Mostly, Michelle remembers Bill saying, “I get to go to work today,” as opposed to “I have to go to work today.”
Longtime lifeguard and lifeguard union chief Ed Harris, a colleague of Bender, noted he’s saved countless lives – including his own.
“In 1993, I was in Cabo with Bill and we were making a 100-foot free dive and on my return I went unconscious,” Harris said. “He (Bill) saw me going unconscious, and as I started sinking back down, he pulled me to the surface and shook me (awake).
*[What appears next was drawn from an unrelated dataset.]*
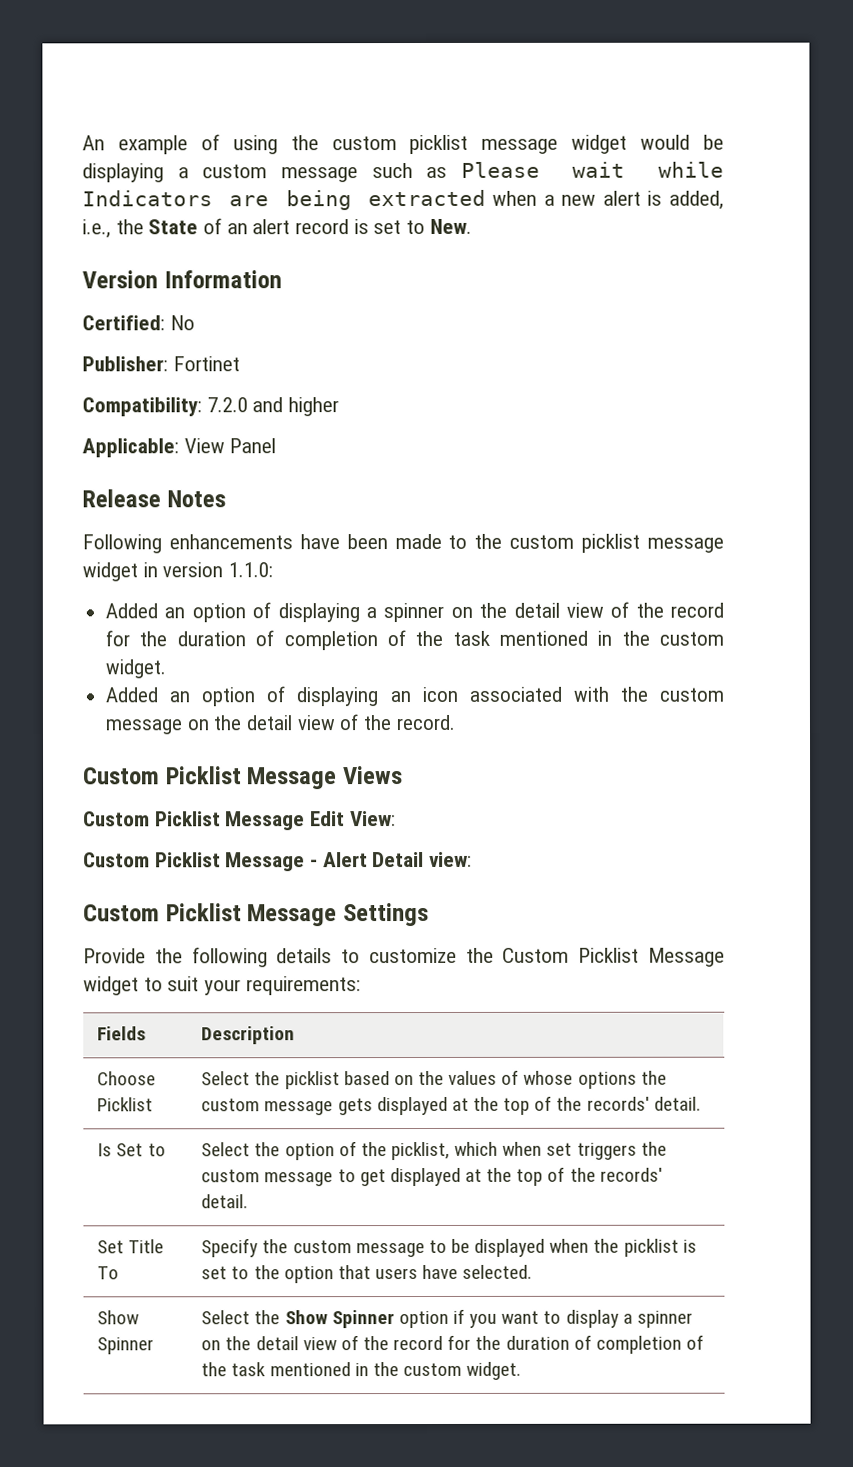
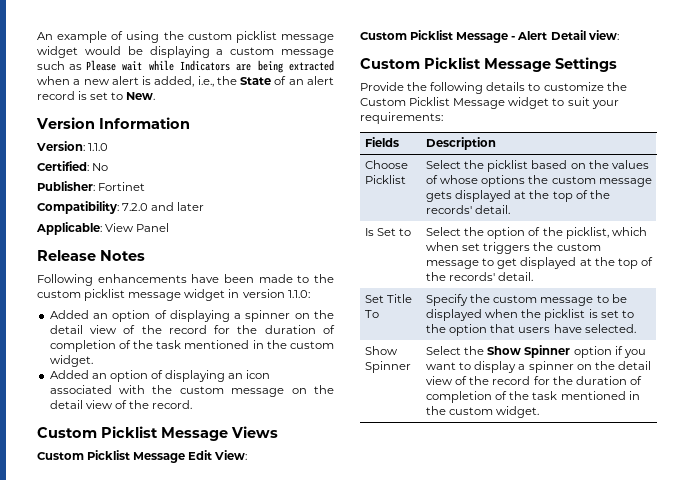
(282, 279) none -> [36,141,109,151] // Version: 1.1.0
[288,397,340,417] higher -> [177,202,205,211] later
I absolutely owe my life to Bill.”
Harris, referring to Bender as a “legend,” pointed out he and other San Diego lifeguards “made 9,000 rescues this year alone.”
Of Bender, his friend and colleague, who will officially retire Feb. 9, Harris added, “he will be leaving a void to fill,” while noting Bill “still held, at age 55, a lot of records and can still compete against the younger guards and win.” That’s a feat, Harris noted, “few people 55 years and older can do at that level.”
Bender is a San Diego Lifeguard sergeant and a member of the Dive Rescue/Recovery Team, Boating Safety Unit Level 3 Boat Operator, and a field training officer of all skills.
Asked if he’d encourage people to become lifeguards, Bill Bender replied, “Absolutely.”
But, when asked what aspiring lifeguard’s expectations should be, he answered, “You’re not going to get rich.”
Though he was quick to add, “It’s a fun job that you like to go to every day and it is certainly satisfying helping people out.”
Bender talked about the most difficult aspect of lifeguarding.
“I remember one day a gentleman drowned at Mission Beach and we had to bring his kids in to our office and tell them, ‘Your father is not going to come back,'” he said. “That is really the hardest part of the job, and I’ve done it a lot over the years – way too much.”
But the occupation does have its satisfying moments, and there is certainly a counterbalance with the huge number of lives saved versus the much smaller number lost.
An avid spearfisherman and diver, Bender plans to continue to do a significant amount of both, after retiring.
Reflecting back on his lifeguard career, Bender said he’s proud of having played a role in the evolution of the San Diego Lifeguard service into a more professional organization emulated worldwide.
“We now have 24-hour lifeguarding service, and we’ve hired more guards so they don’t have to work alone at night,” Bender said. “Over the last 35 years, it’s just been rewarding to say we’ve been able to make those kinds of changes.”